Officially the butler, Starmberg was really Wand's right-hand man. Reflecting his profession, Wand sometimes called the Luxemburger his Chief of Staff. There were two men in the West completely trusted by Wand – Jules Starmberg and Vulcan.

`Jules, we are faced with one of those little problems, I fear.'

`Of course there will be a solution, sir,' Starmberg responded.

`The problem is Joseph.' Wand sighed regretfully. 'Oh dear, human nature can be a problem. Who would have foreseen Joseph would fall madly for the charms of Miss Grey?'

`He refuses to carry out your order?'

`Not expressed in the most subtle way – but in your blunt manner I am afraid you have summed up the problem. Could you be so good as to phone Vulcan? Please tell him to go to a public phone and call me. I have to give him some instructions to pass on to Anne-Marie. The groundwork is already laid. Joseph will be waiting in the Parc d'Egmont at an agreed hour. And, Jules, this solution has also the advantage of rattling Miss Grey and Newman. Tweed, too, if he returns to Brussels.'

`We have to crush the weak sisters as we would a cockroach,' Jules agreed.
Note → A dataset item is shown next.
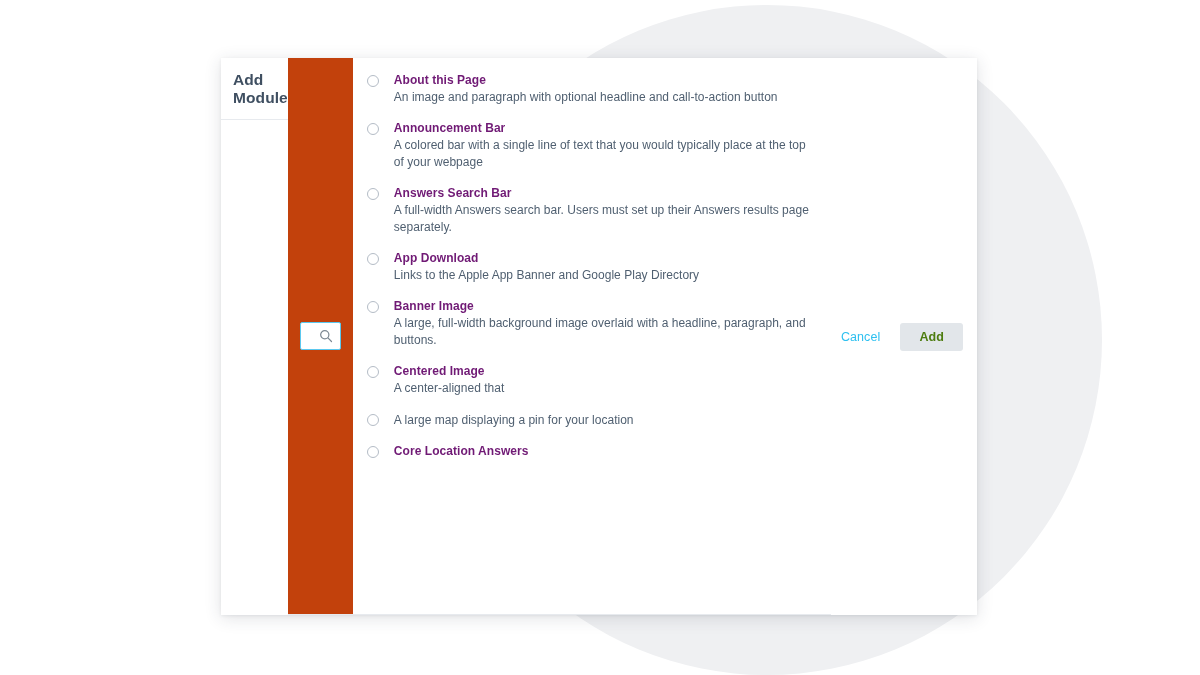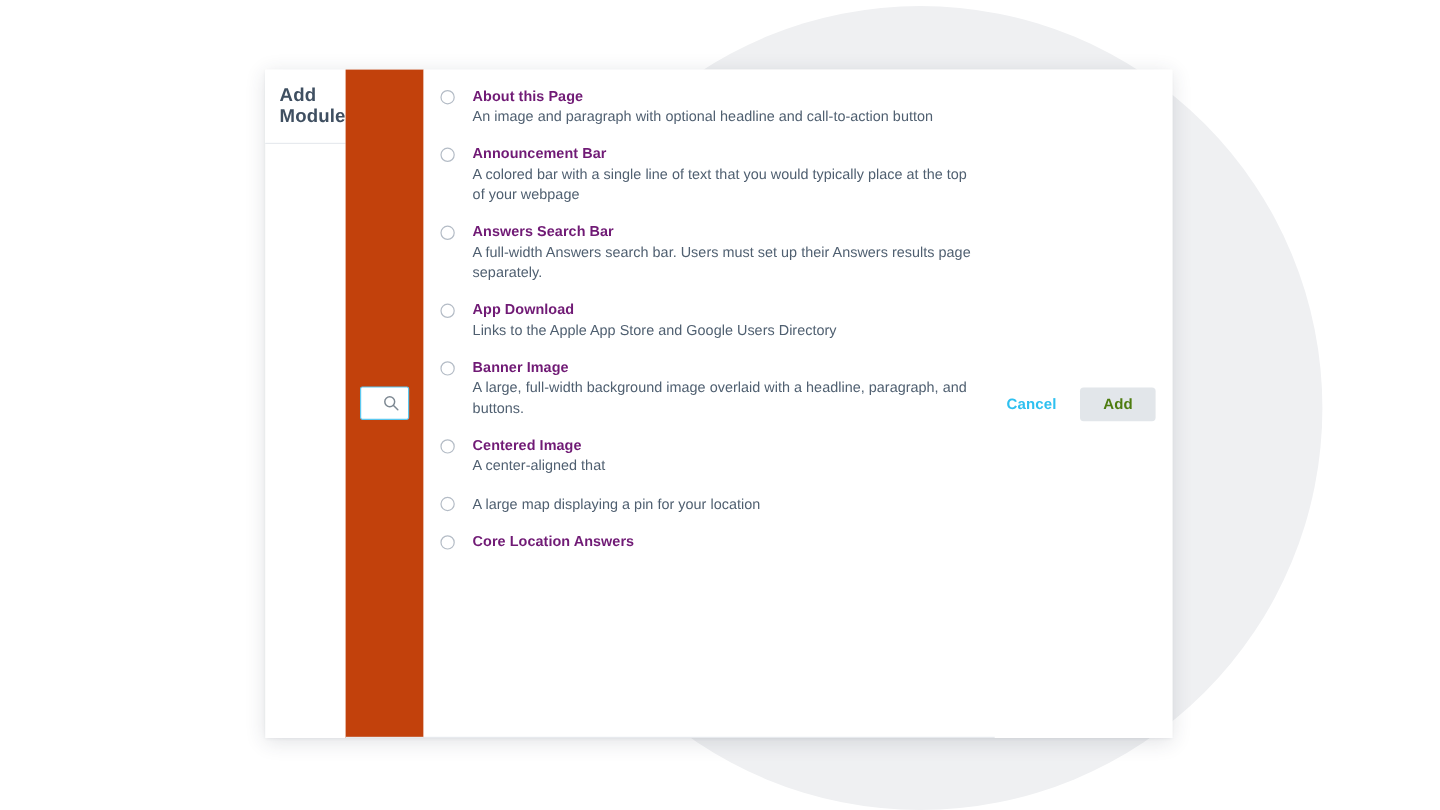"Links to the Apple App" div.item-desc { text: Store and Google Users -> Banner and Google Play }
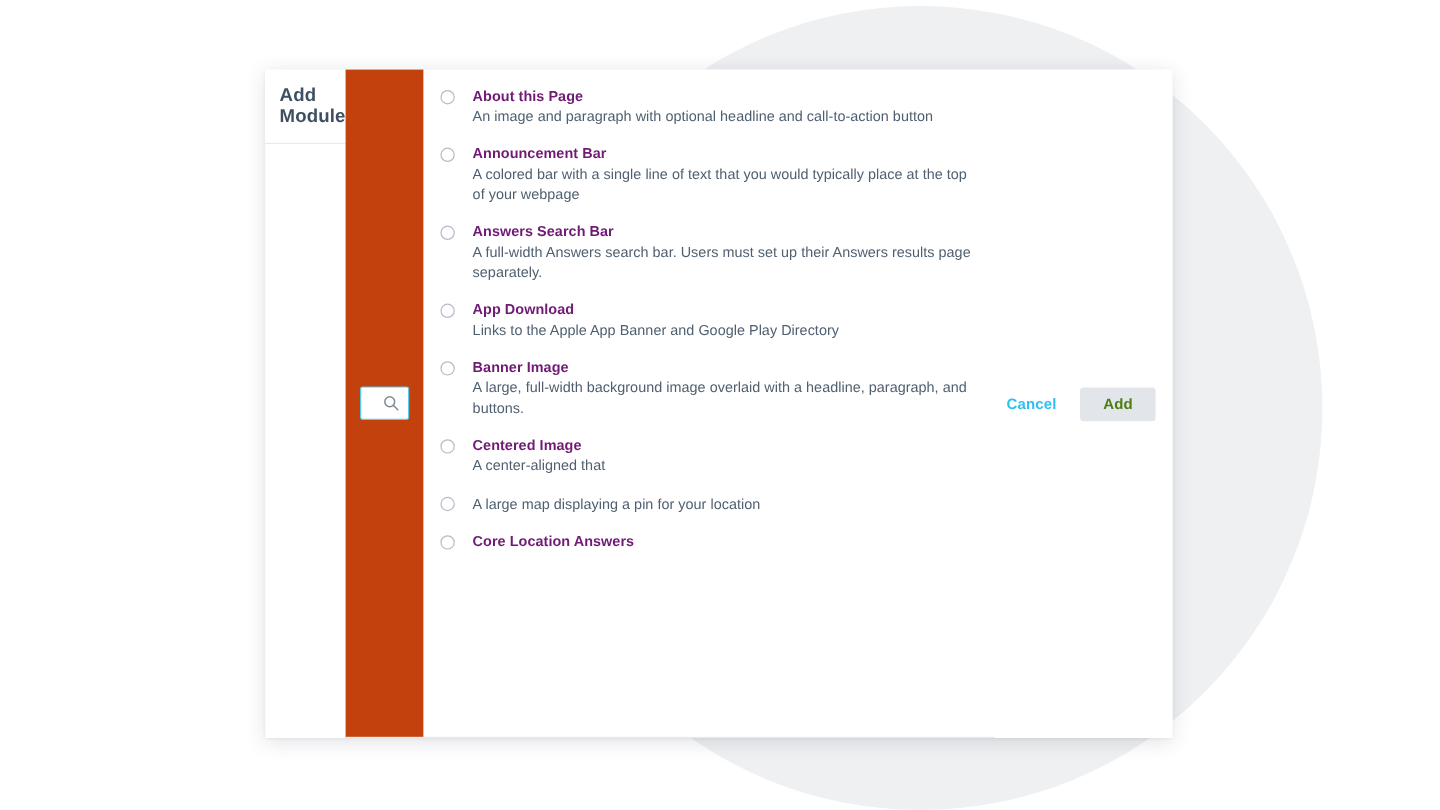"Cancel" .cancel-btn { font-weight: bold -> normal }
`Not quite how I would have phrased it,' Wand commented. 'I have just been studying the map. I calculate the Mao III and the Yenan – bearing in mind the considerable speed at which they move – should by now be well north off the west coast of Africa. The news in the paper rather confirms this since it gives the date when the Dutch vessel Texel left behind the woes of this world.'

`And that is the really important team those ships are carrying to Denmark,' Jules remarked, standing by Wand's side to look at the map.

`We are still at an early stage of Operation Long Reach,' Wand pointed out. 'At least I think so. And you are quite correct – the trained men aboard those ships are the elite leaders trained to take command. On the other hand, events may be moving faster than was anticipated. Europe is throwing away its defences. I have had a signal warning me that the operation may be launched much earlier than originally planned.'

`You said you wished me to contact Vulcan,' Jules reminded his chief.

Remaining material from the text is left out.